Mlliyet Milliyet Blog Milliyet Blog
 
Facebook Connect
Blog Kategorileri
 

17 Haziran '10

 
Kategori
Siyaset
 

Mükemmel bir komplo teorisi

Mükemmel bir komplo teorisi
 

Derin Devlet Mekanizmalarının Yok Olduğuna İnanmak Zor


PKK lideri Abdullah Öcalan avukatları aracılığıyla verdiği bir mülakatta şöyle demişti; "Şimdi solda yeni bir hareketlenme var. Ufuk Uras çevresinde toparlanıyorlar. SHP var. 10 Aralık Hareketi'nde de önemli isimler var. Aleviler var. Akademisyenler destek veriyor. Sanırım bir parti kuracaklar"

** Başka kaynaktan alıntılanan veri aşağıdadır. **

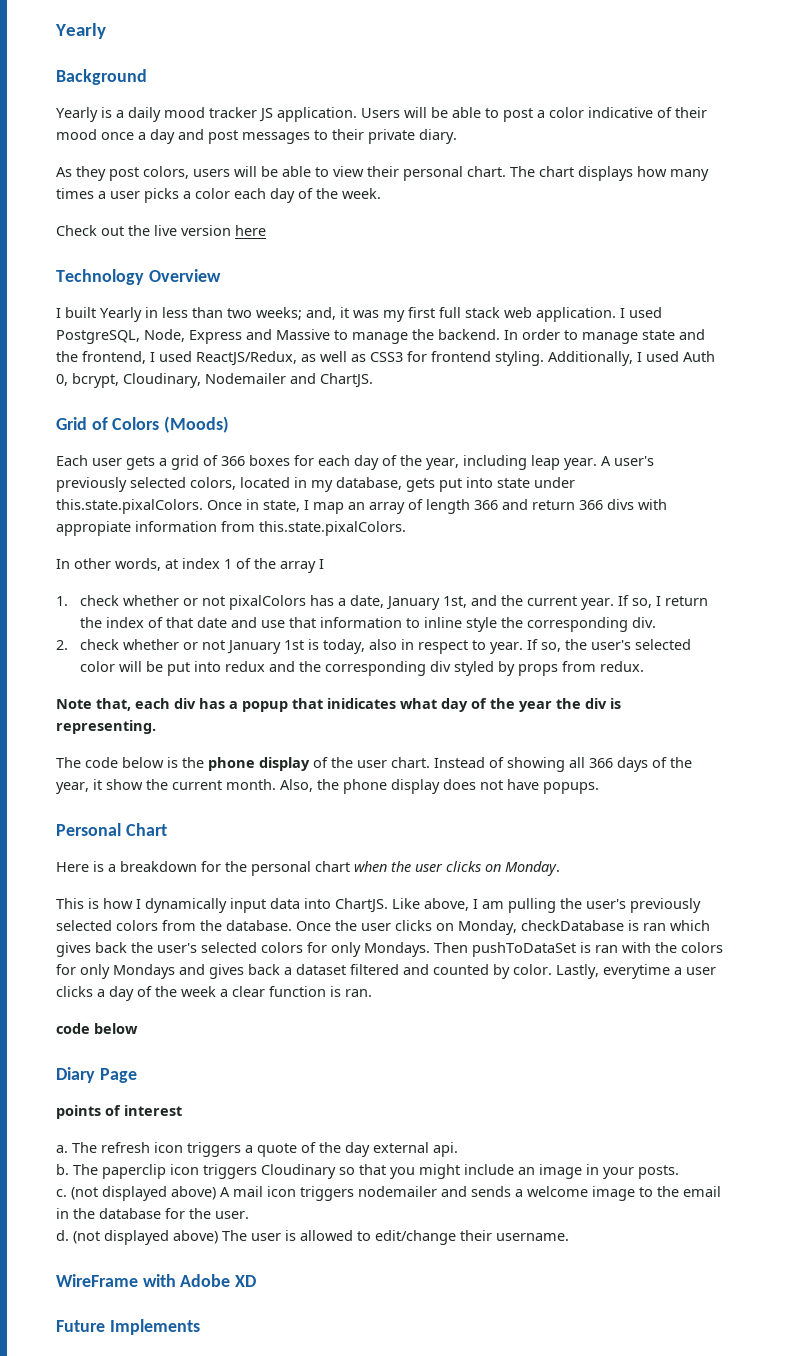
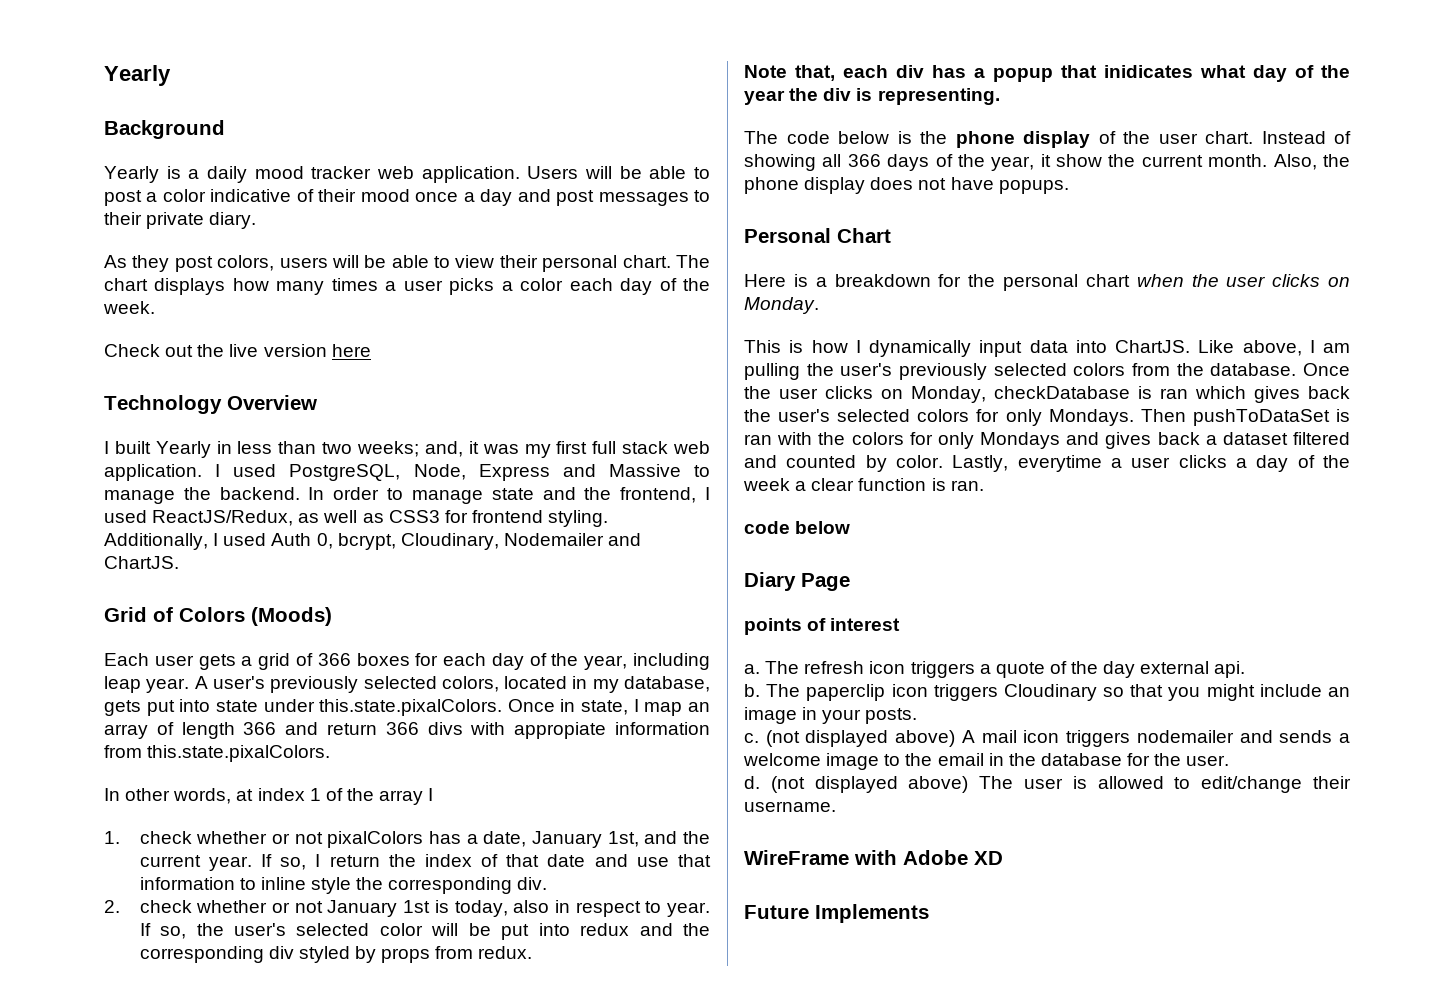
[259,108,273,122] JS -> [376,166,414,179] web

Bir komplo teorisi kurarken bu cümlelerin üzerine senaryolar üretmek mantıklı olabilir. Ama önce bir durum özeti yapalım.

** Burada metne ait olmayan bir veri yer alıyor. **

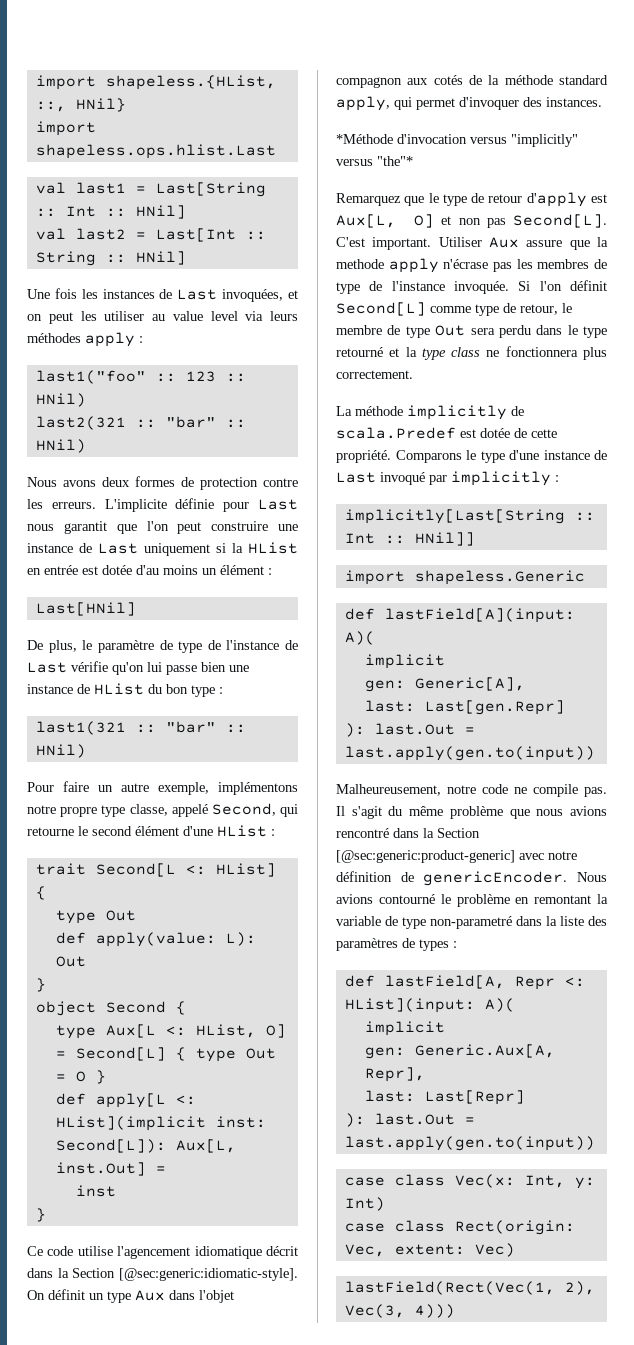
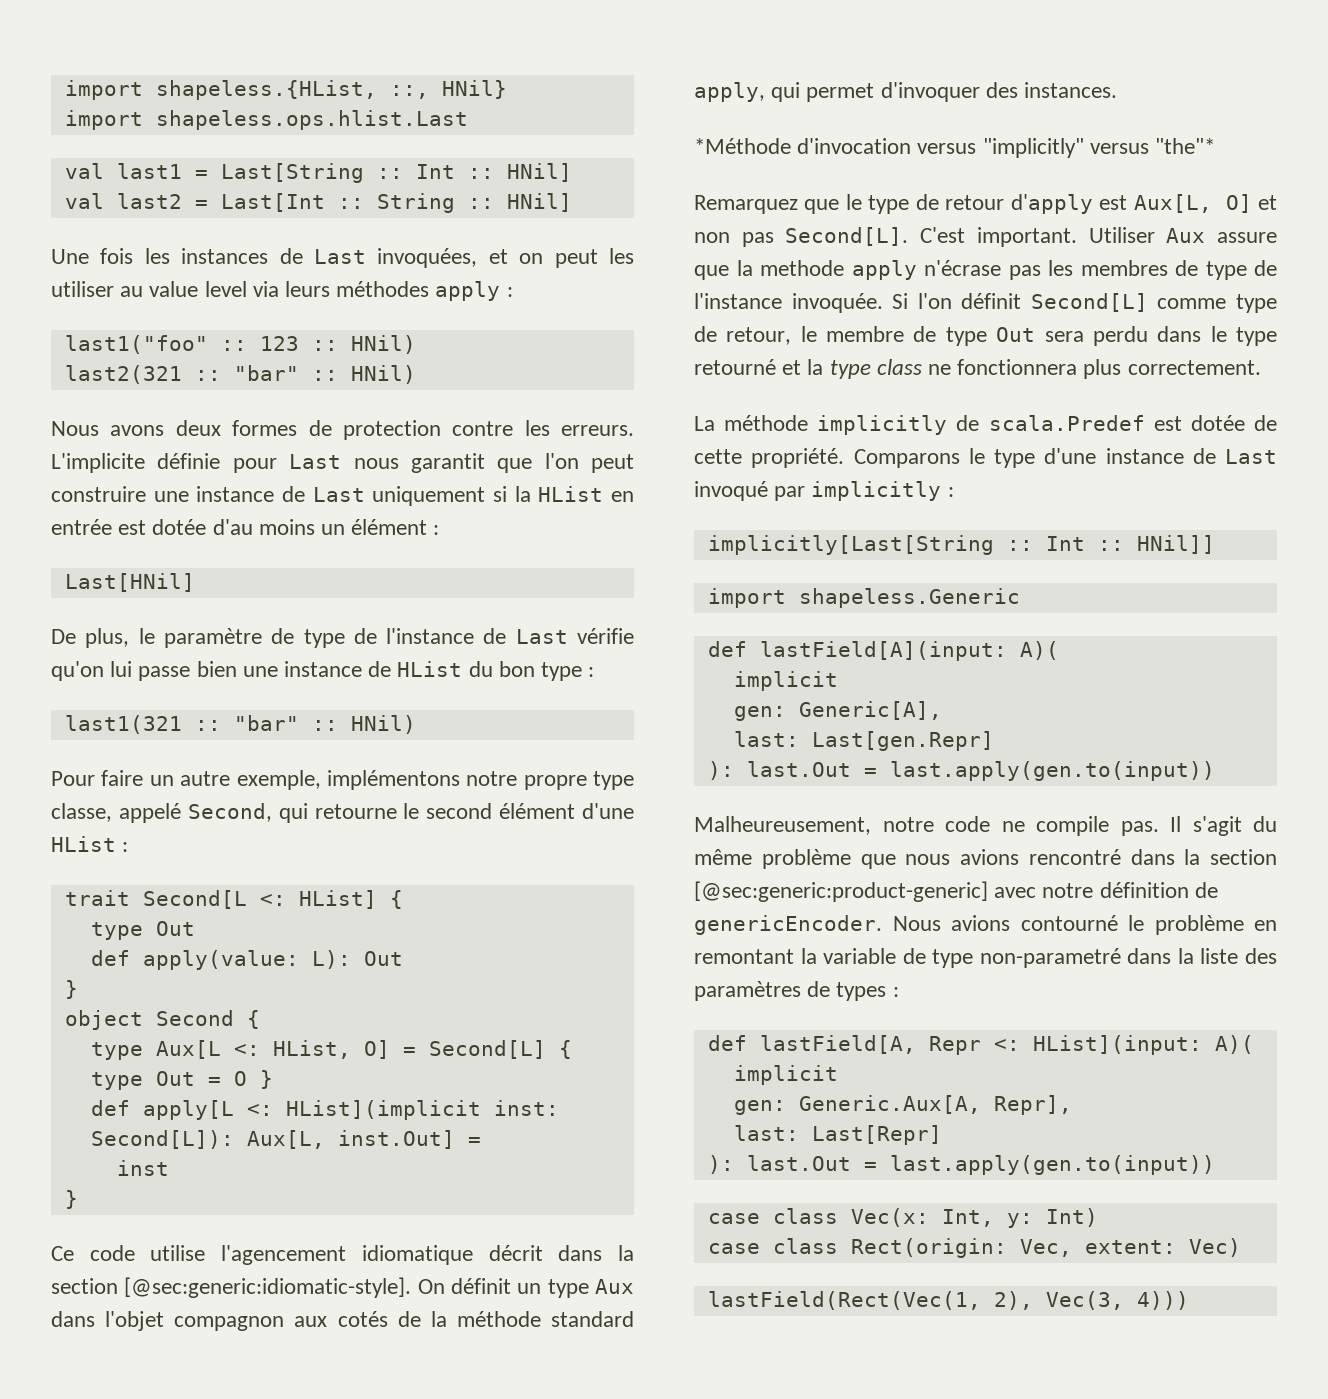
[72,1268,116,1278] Section -> [51,1278,118,1294] section
[437,828,480,838] Section -> [1210,849,1277,865] section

10 Aralık Hareketi 2005 aralığında solda kitleleşme ve bütünleşme yolunda adım atan bir topluluk olarak ortaya çıktı. Dört yıllık yoğun çabaların sonunda siyaset yapma tarzı ve ilkeleriyle saygınlığını göstermişti.

SHP Karayalçın'ın CHP'nin listesinden Ankara Büyükşehir Belediyesi Başkan adayı olmasının ardından kurultayını yapmış ve partililer Karayalçın'ın hamlesini 'yutmayarak' kendilerini CHP'ye stepne yapmamışlardı.

Alevi Bektaşi Federasyonu Alevi talepleri için AKP'den ve CHP'den umudunu kesmiş bir arayış içine girmişti.

Sosyalizm içerisinde birçok fraksiyonu bir araya getiren ÖDP yıllarca süren tartışmaların ardından içinden birçok parti çıkarmıştı. En son Özgürlükçü Solcuların ve Devrimci Yolcuların rekabetine sahne olan ÖDP'den kopan özgürlükçü solun başında Ufuk Uras vardı. Ufuk Uras ve arkadaşları Uras'ın popülerliğinden yararlanarak Türkiye'nin sol gruplarını 'Tarihsel Buluşmaya' davet ettiler.

Ufuk Uras'ın önderliğinde görünen bu davete sadece 10 Aralık Hareketi katılmadı. SHP ve ABF'de buluşmaya temsilci göndermişti. En başından beri tüm gruplarla birleşilerek büyük bir kitle partisi kurma girişimini benimseyen grupların içine Tarihsel Buluşma yani diğer adıyla Özgürlükçü Sol Hareket(ÖSH)'de girmiş oldu.

Bu arada Cumhuriyet Başsavcısı Abdurrahman Yalçınkaya harika bir zamanlamayla DTP'ye kapatma davası açtı. İddianameye göre DTP'nin 'güvercin' olarak bilinen iki milletvekili Ahmet Türk ve Aysel Tuğluk'ta siyaset yasağı istenen isimleriydi. Buna karşı ne hikmetse sert açıklamalarıyla dikkat çeken Emine Ayna hakkında siyaset yasağı istemi yoktu. En garip durum ise şuydu; DTP'nin 21 milletvekiliyle mecliste grubu bulunuyordu. Siyaset yasağı istemi gerçekleşirse DTP'nin milletvekili sayısı 19 olacaktı. Geriye ne 18 ne de 20 milletvekili değil, 19 milletvekili kalıyordu. Bu sayı bir meclis grubu oluşturmaya yetmiyordu.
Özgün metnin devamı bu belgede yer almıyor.